As one size does not fit all, AITIC's personalised approach to assist the representatives of the LACs to better understand the rules of the MTS has been its trademark. One of the best known examples of the tools AITIC has developed to assist the LAC representatives is its Glossary of Most Commonly Used International Trade Terms with Particular Reference to the WTO, which is in its second edition and has been translated into the three official languages of the WTO (English, French and Spanish) and also into Portuguese, Russian and Macedonian. The agency's flexible structure allows it to provide tailor-made services to address the particular needs of the LACs for information and analysis on a wide range of issues concerning trade and development in the context of the WTO. Examples of such services are: organisation of workshops and "Flash Meetings", on topics of interest to the LACs (i.e., Safeguards, Services, WTO Rules), publishing information notes (e.g., Aid for Trade, the Enhanced Integrated Framework for LDCs). In addition, its Official Fellowship Programme provides on-the-job training for LAC officials. AITIC's recent capacity building programmes have included courses for Geneva-based delegates on Services and Agriculture. Most of the AITIC activities (and website) are provided in the three official languages of the WTO. Finally, LACs have unrestricted access to the facilities of the Non-Residents' Unit. AITIC was an initiative of Switzerland's federal authorities to assist resource constrained developing countries and economies in transition to have a more active trade diplomacy. Originally set up as an association under Swiss private law, AITIC was transformed into an intergovernmental organisation in 2004 and has been funded during its first five-year budgetary cycle by seven Sponsoring Members (Denmark, Finland, Ireland, the Netherlands, Sweden, Switzerland and the UK). At present, AITIC has 59 Participating Members and four in the process of accession. AITIC has been the subject of two external evaluations by a Dutch consultancy, ECORYS, one in 2004 and the most recent one in 2007. A "perception audit" was performed by Burson-Marsteller in 2007.
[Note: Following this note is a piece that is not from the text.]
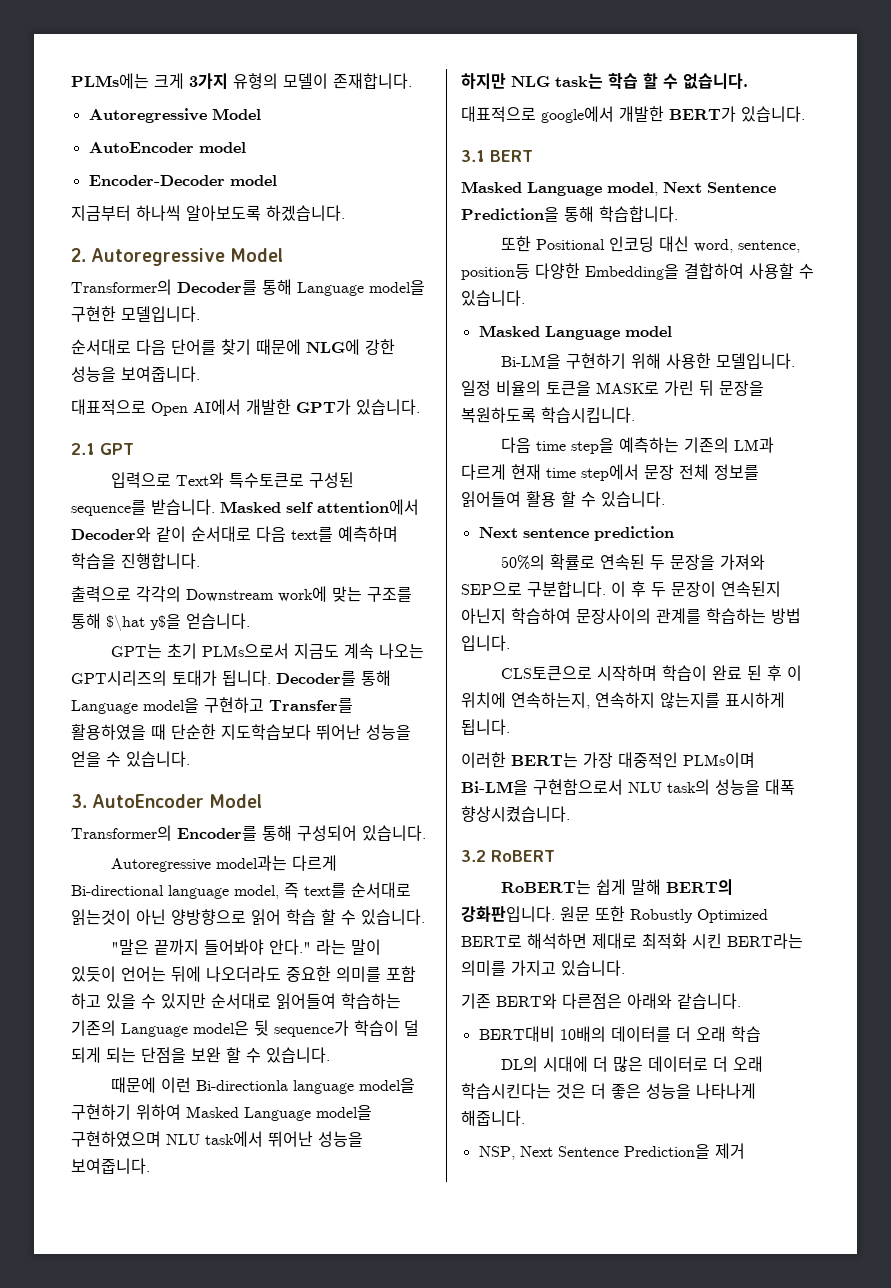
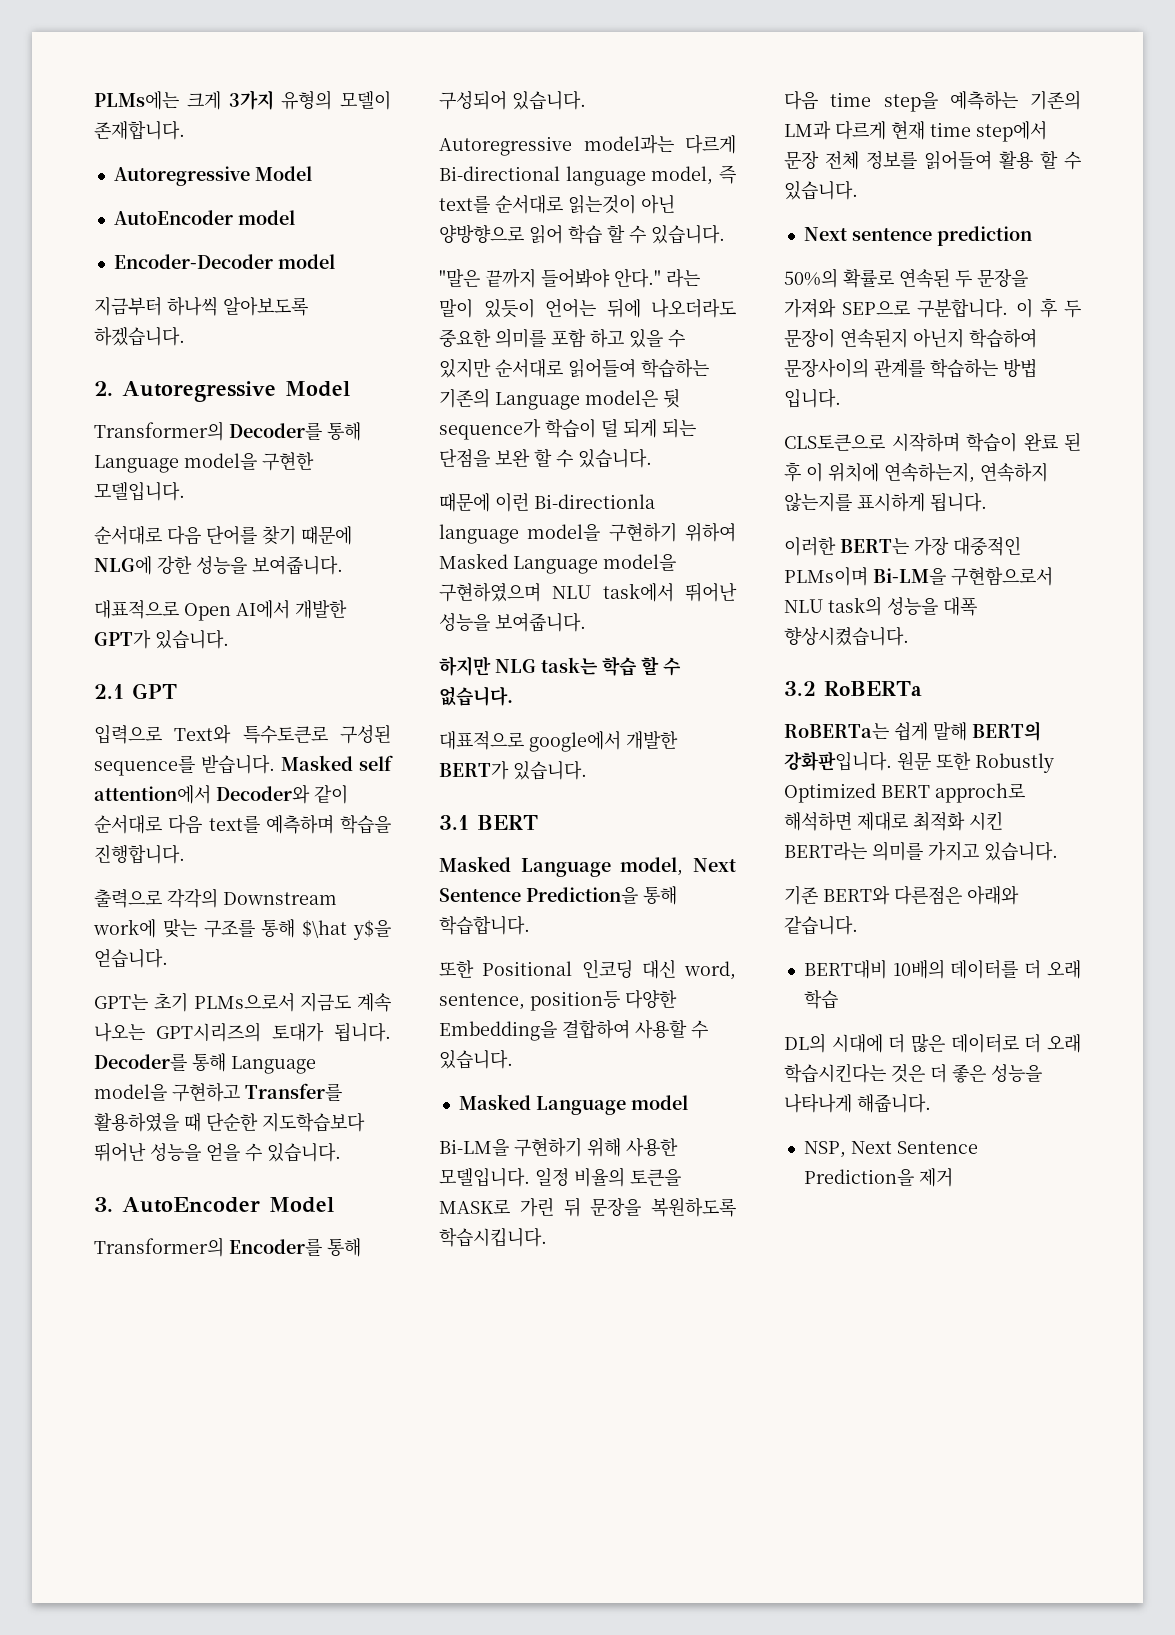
[491,850,555,862] [500,879,591,895] RoBERT // RoBERT는 -> [824,681,922,696] [784,723,889,739] RoBERTa // RoBERTa는
[461,934,522,947] BERT로 -> [881,783,1025,803] BERT approch로

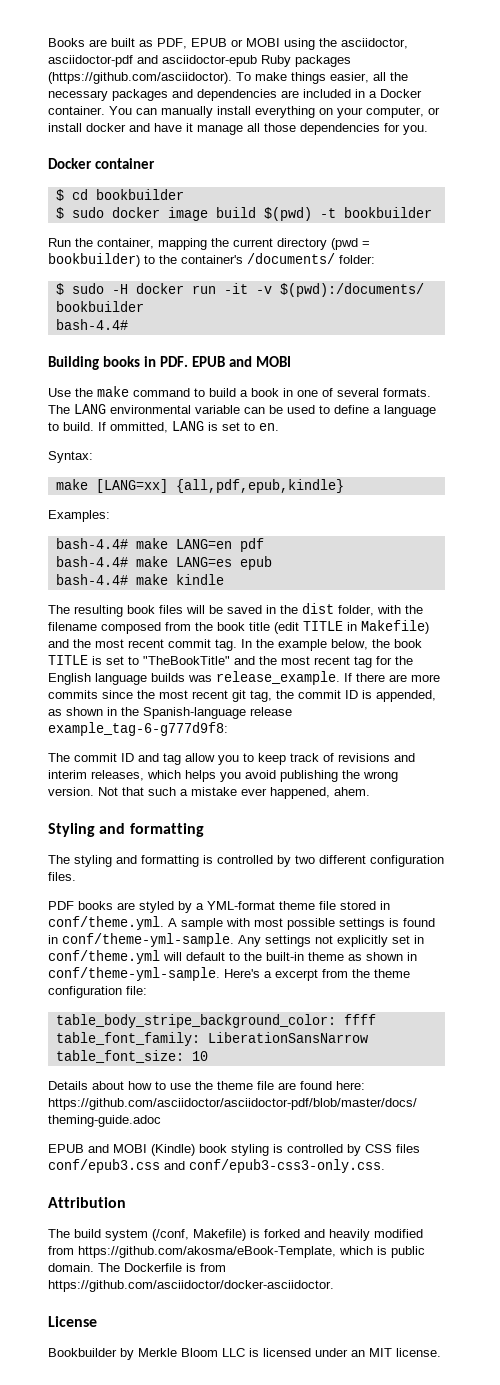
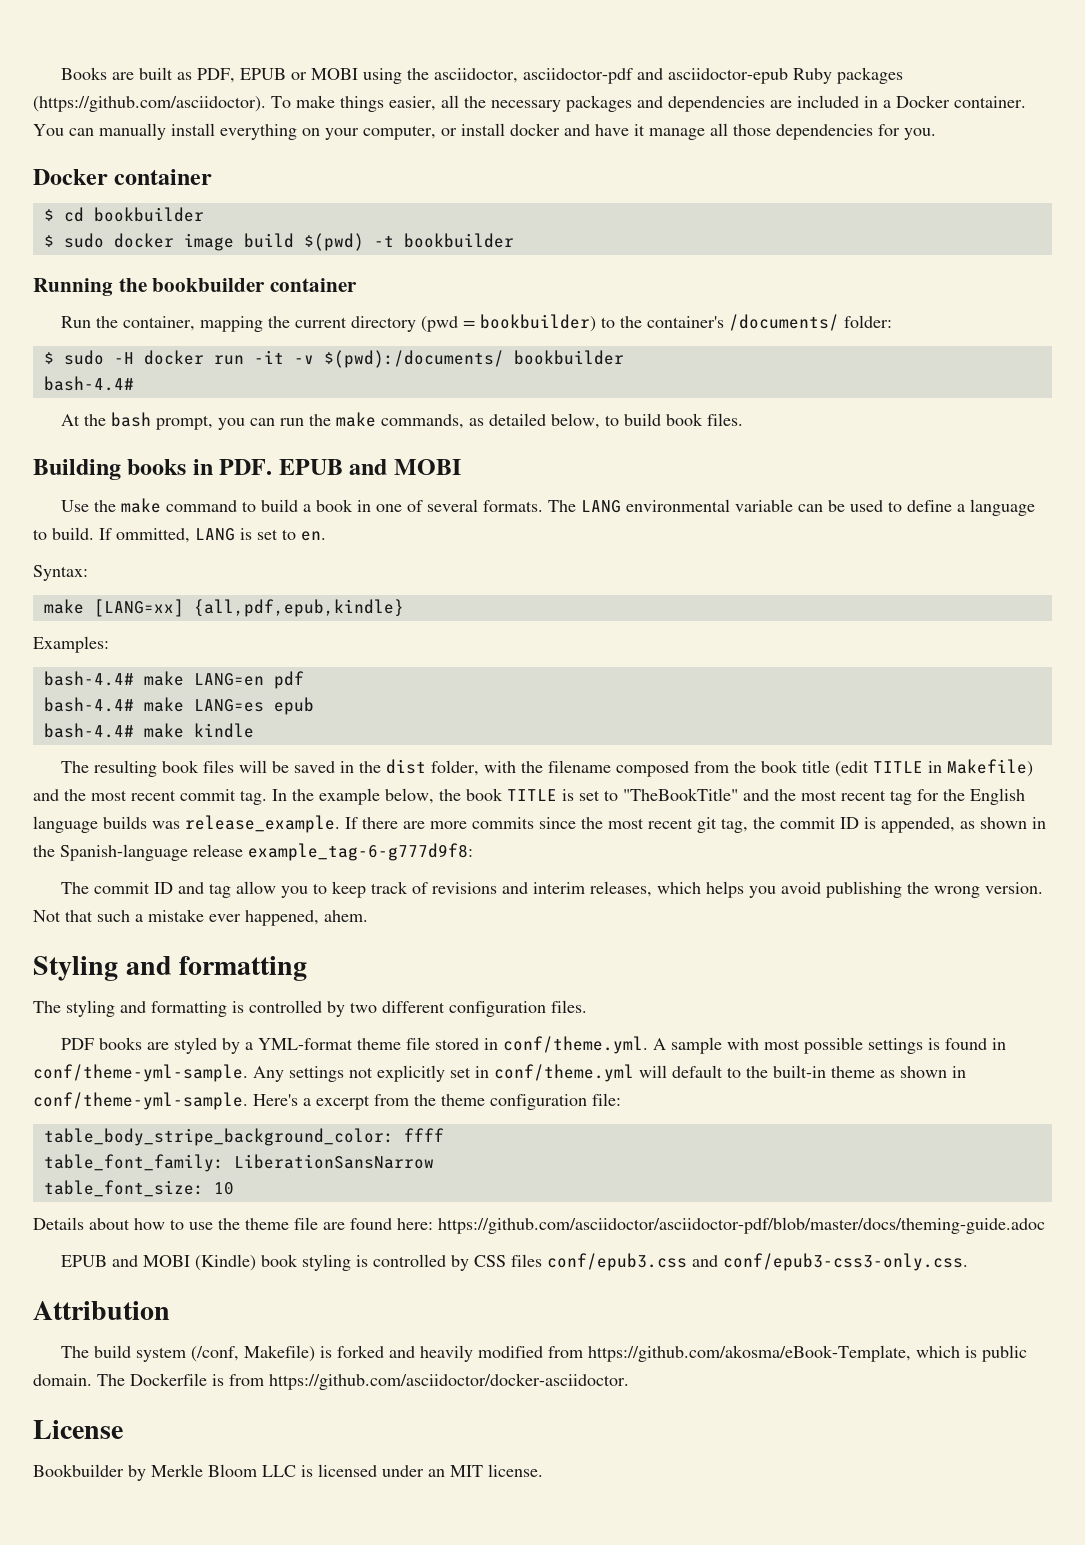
(432, 212) none -> [33,278,358,296] // Running the bookbuilder container
(128, 324) none -> [61,412,744,430] // At the bash prompt, you can run the make commands, as detailed below, to build book files.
AITIC has a tradition of collaboration with other trade-related organisations, in particular WTO, United Nations Conference on Trade and Development (UNCTAD), International Trade Commission, UNIDO, UNOHRLLS and has observer status in UNCTAD's Trade and Development Board; WIPO's Intergovernmental Committee on Intellectual Property and Genetic Resources, Traditional Knowledge and Folklore; the Inter-Parliamentary Union's Annual Conference on the WTO; and the Organisation Africaine de la Propriété Intellectuelle.

AITIC's assistance has been acknowledged by several groups of LACs, in particular the Landlocked Developing Countries and the small and vulnerable economies.

== Criticism and disestablishment ==
The Finnish government was reported as believing that it has been misled into financing the agency. It believed it was helping developing countries but, following an evaluation of AITIC's activities in February 2008, the donor countries discovered that the organisation had merely recruited rich nations as members and had predominantly spent the money on seminars and cocktail parties.

Another criticism of the agency stems from the fact that according to AITIC's most recent annual report, in excess of two thirds of the donor-funded budget is allocated to staff salaries.

As of 2009, AITIC lost the bulk of its funding, retaining only three donor states, which committed only to two further years of funding. By 2011, all sponsoring states except Ireland had denounced the agreement and the organisation ceased to operate.